Back to the Ramparts for GM, FCA on Racketeering Claim
Appeals court overturns order for CEOs resolve case in person
So much for a quick, face-to-face fix in General Motors’ racketeering lawsuit against Fiat Chrysler Automobiles.
The case involves GM’s claim that FCA gained years of unfair labor cost advantages by bribing United Auto Workers union officials.
Yesterday, the 6th Circuit Court of Appeals in Cincinnati ordered the two sides back to the courtroom of Paul Borman, the Detroit circuit court judge who has been hearing the case from the beginning.
Last month, Borman ordered the CEOs of the two companies to meet in person by July 1 and figure out how to resolve the case. Continuing to pursue a formal trial, he opined, would be “a waste of time and resources.” Better, he said, that the leadership of both carmakers focus on more pressing issues, such as COVID-19.
GM promptly appealed, claiming the order represented a “profound” abuse of judicial power. Yesterday, the 6th Circuit Court of Appeals agreed that Borman overstepped and should have considered other options, such as mediation.
But the appeals court rejected GM’s call to reassign the lawsuit to a new judge. Instead, it suggested that Borman might want to set up a settlement conference or order mediation.

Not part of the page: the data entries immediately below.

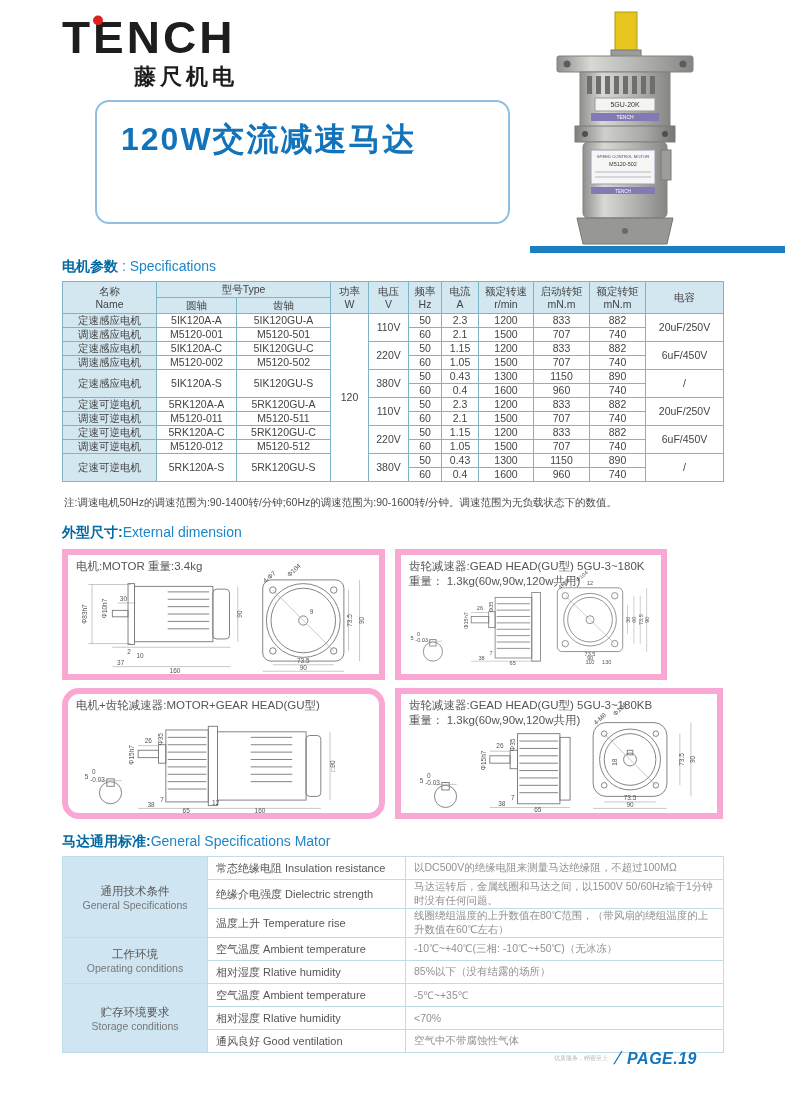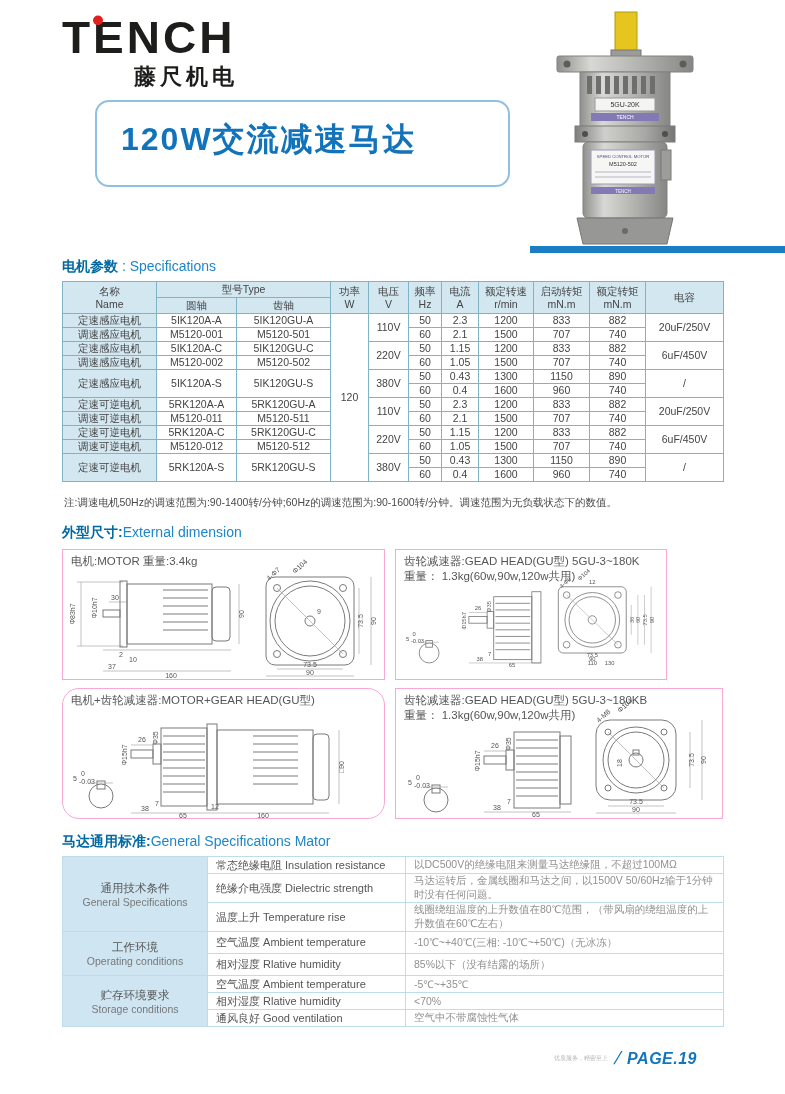--- a/index.html
+++ b/index.html
@@ -17,7 +17,7 @@
            margin:2px 0 0 72px;}
 
   
-  .banner{position:absolute;left:95px;top:100px;width:415px;height:87px;
+  .banner{position:absolute;left:95px;top:100px;width:415px;height:124px;
           border:2px solid #8fc0e2;border-radius:14px;}
   .title-cn{font-size:32px;font-weight:bold;color:#1273bb;letter-spacing:2px;
             margin:16px 0 0 24px;}

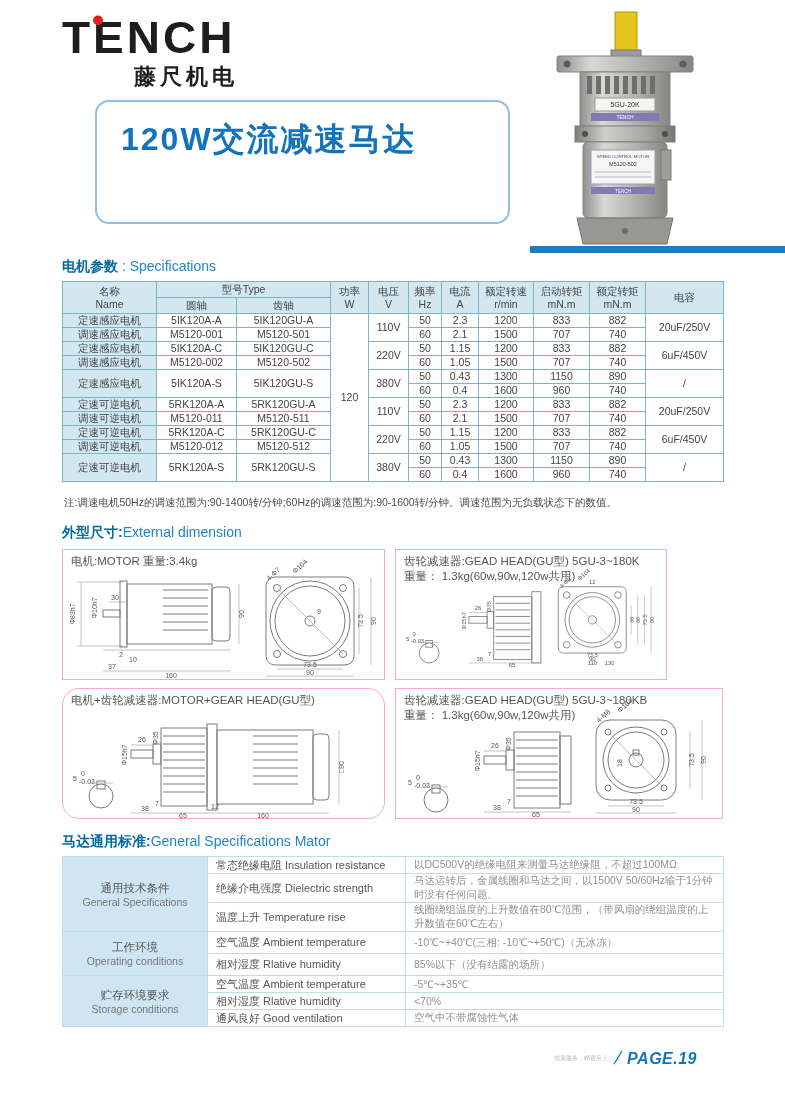--- a/index.html
+++ b/index.html
@@ -44,7 +44,7 @@
   .note{position:absolute;left:64px;top:496px;font-size:10.5px;color:#4a4a4a;}
 
   
-  .dimbox{position:absolute;border:1px solid #f9a8d4;background:#fff;}
+  .dimbox{position:absolute;border:6px solid #f9a8d4;background:#fff;}
   .dimbox .btitle{position:absolute;left:8px;top:4px;font-size:11.5px;color:#555;
                   line-height:1.3;z-index:2;}
   .dimbox svg{position:absolute;left:0;top:0;width:100%;height:100%;}

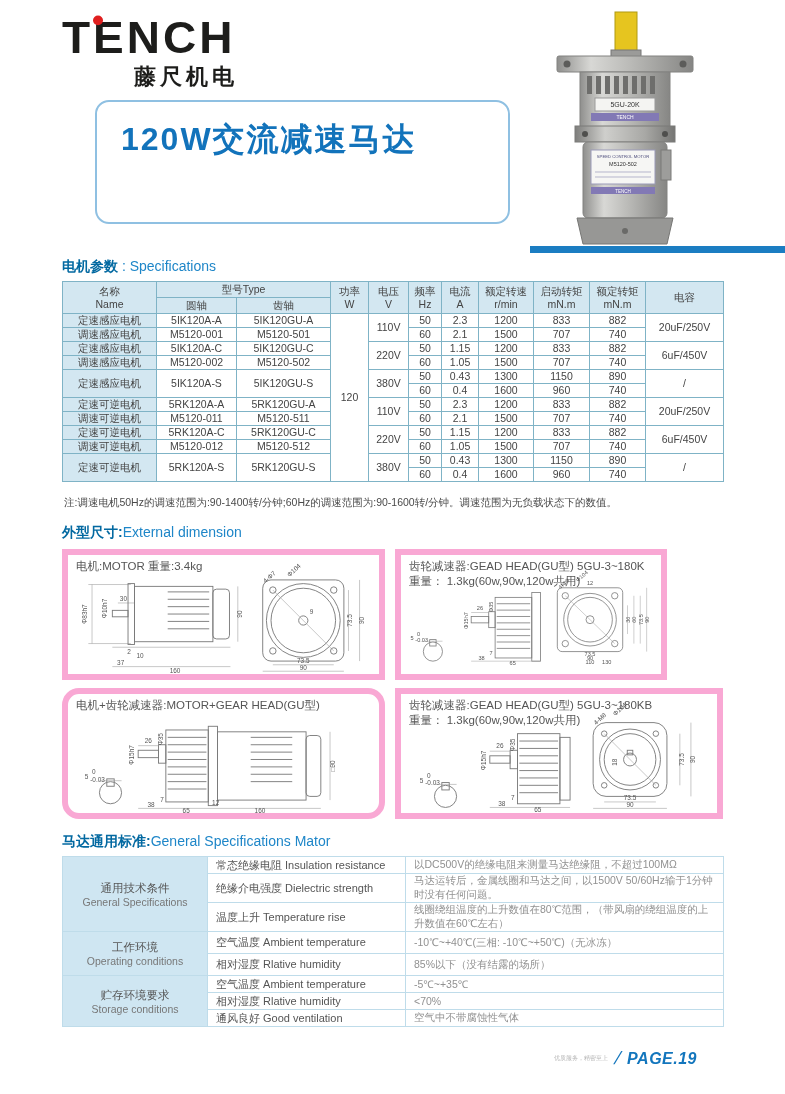--- a/index.html
+++ b/index.html
@@ -55,7 +55,7 @@
   
   .gen-table{position:absolute;left:62px;top:856px;width:661px;border-collapse:collapse;
              table-layout:fixed;}
-  .gen-table td{border:1px solid #bfdcea;height:17px;padding:0 8px;background:#fff;}
+  .gen-table td{border:1px solid #bfdcea;height:23px;padding:0 8px;background:#fff;}
   .gen-table td.grp{background:#cfe6f2;text-align:center;padding:8px;}
   .gen-table td.grp .cn{font-size:11.5px;color:#555;}
   .gen-table td.grp .en{font-size:10.5px;color:#777;}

Either of those options would presumably avoid a trial and result in a speedier resolution.
GM claims that FCA’s alleged wrongdoing was sanctioned by then-CEO Sergio Marchionne, who died unexpectedly two years ago at age 66.
By way of evidence, GM points to federal convictions of corruption involving, among others, the former head of FCA’s labor relations in the U.S. regarding a jointly operated UAW-FCA employee training center in metropolitan Detroit.
GM insists that it has a good case and is duty bound to its shareholders to “hold FCA accountable.” FCA is equally insistent that GM has no case at all.